S-2-2025-525566-OPTIMALISASI BIAYA OPERASIONAL MELALUI ANALISA BIG DATA DAN ARTIFICIAL INTELLIGENCE PADA PT BANK CIMB NIAGA TBK.
Natasia Gunawan, Prof. Dr. Tandelilin Eduardus, M.B.A.
2025 | Tesis | S2 MANAJEMEN (MM) JAKARTA
In the rapidly evolving digital era, optimizing operational costs has become a major challenge for the banking industry. This study examines how the use of Big Data Analytics and Artificial Intelligence (AI) can help CIMB Niaga improve operational cost efficiency. It explores how technology can identify patterns, reduce inefficiencies, and enhance data-driven decision-making.

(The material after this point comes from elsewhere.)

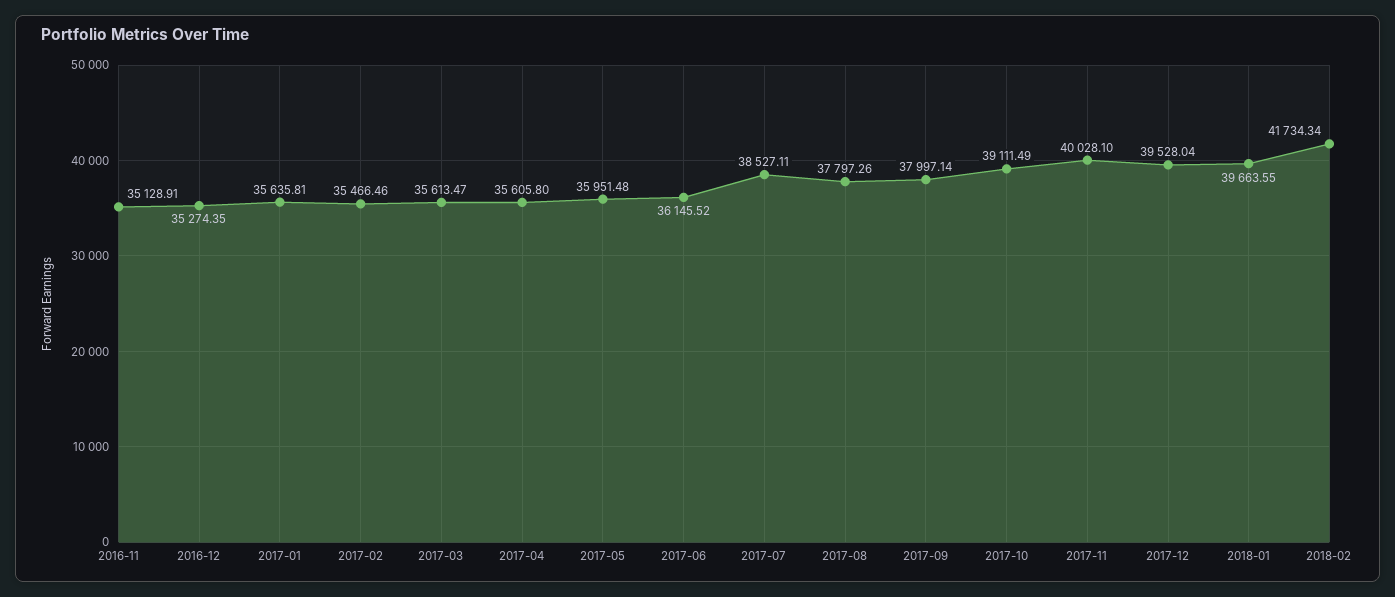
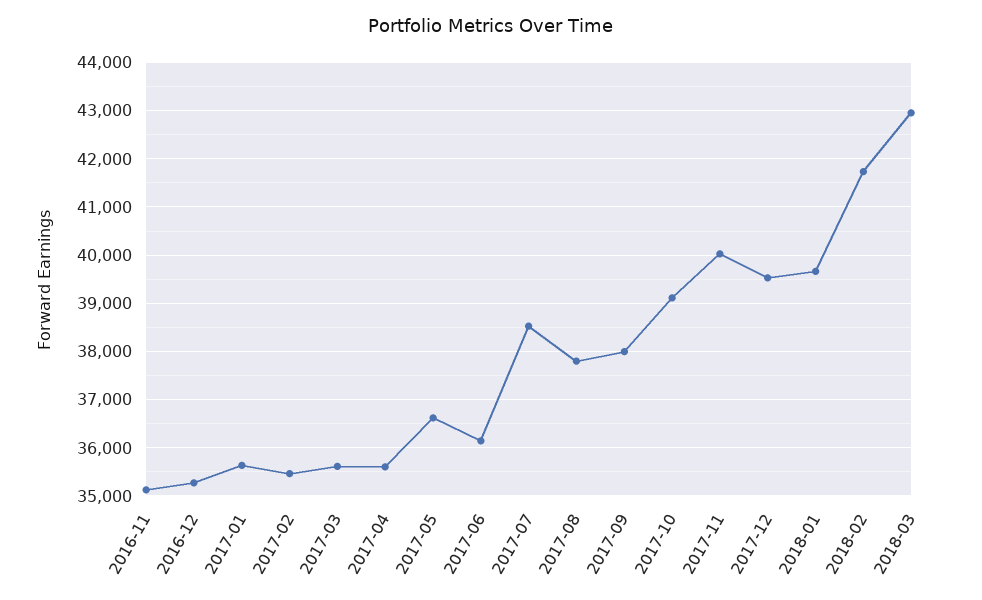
2017-05: 35951.48 -> 36600
2018-03: none -> 43000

Through case studies and secondary data analysis, this research finds that AI-driven cost optimization can significantly reduce operational expenses (OPEX) and improve productivity. Key factors such as data governance, machine learning, and business process automation play a crucial role in enhancing efficiency. Additionally, major challenges include data security, technology adoption, and organizational resistance to change.
The findings of this study provide valuable insights for banking management to develop strategies based on data-driven decision-making, aiming to enhance competitiveness and business sustainability. Furthermore, the research highlights how AI and Big Data Analytics can support banks in predicting financial trends, identifying anomalies in operational expenses, and optimizing resource allocation. With more accurate and real-time data analysis, banks can design more targeted efficiency strategies, reducing waste and increasing profitability. The implementation of these technologies also enables greater automation across various business processes, ultimately contributing to overall operational effectiveness.
Kata Kunci : Big Data Analytics, Artificial Intelligence, Operational Expenses, Cost Optimization, Banking Industry, CIMB Niaga.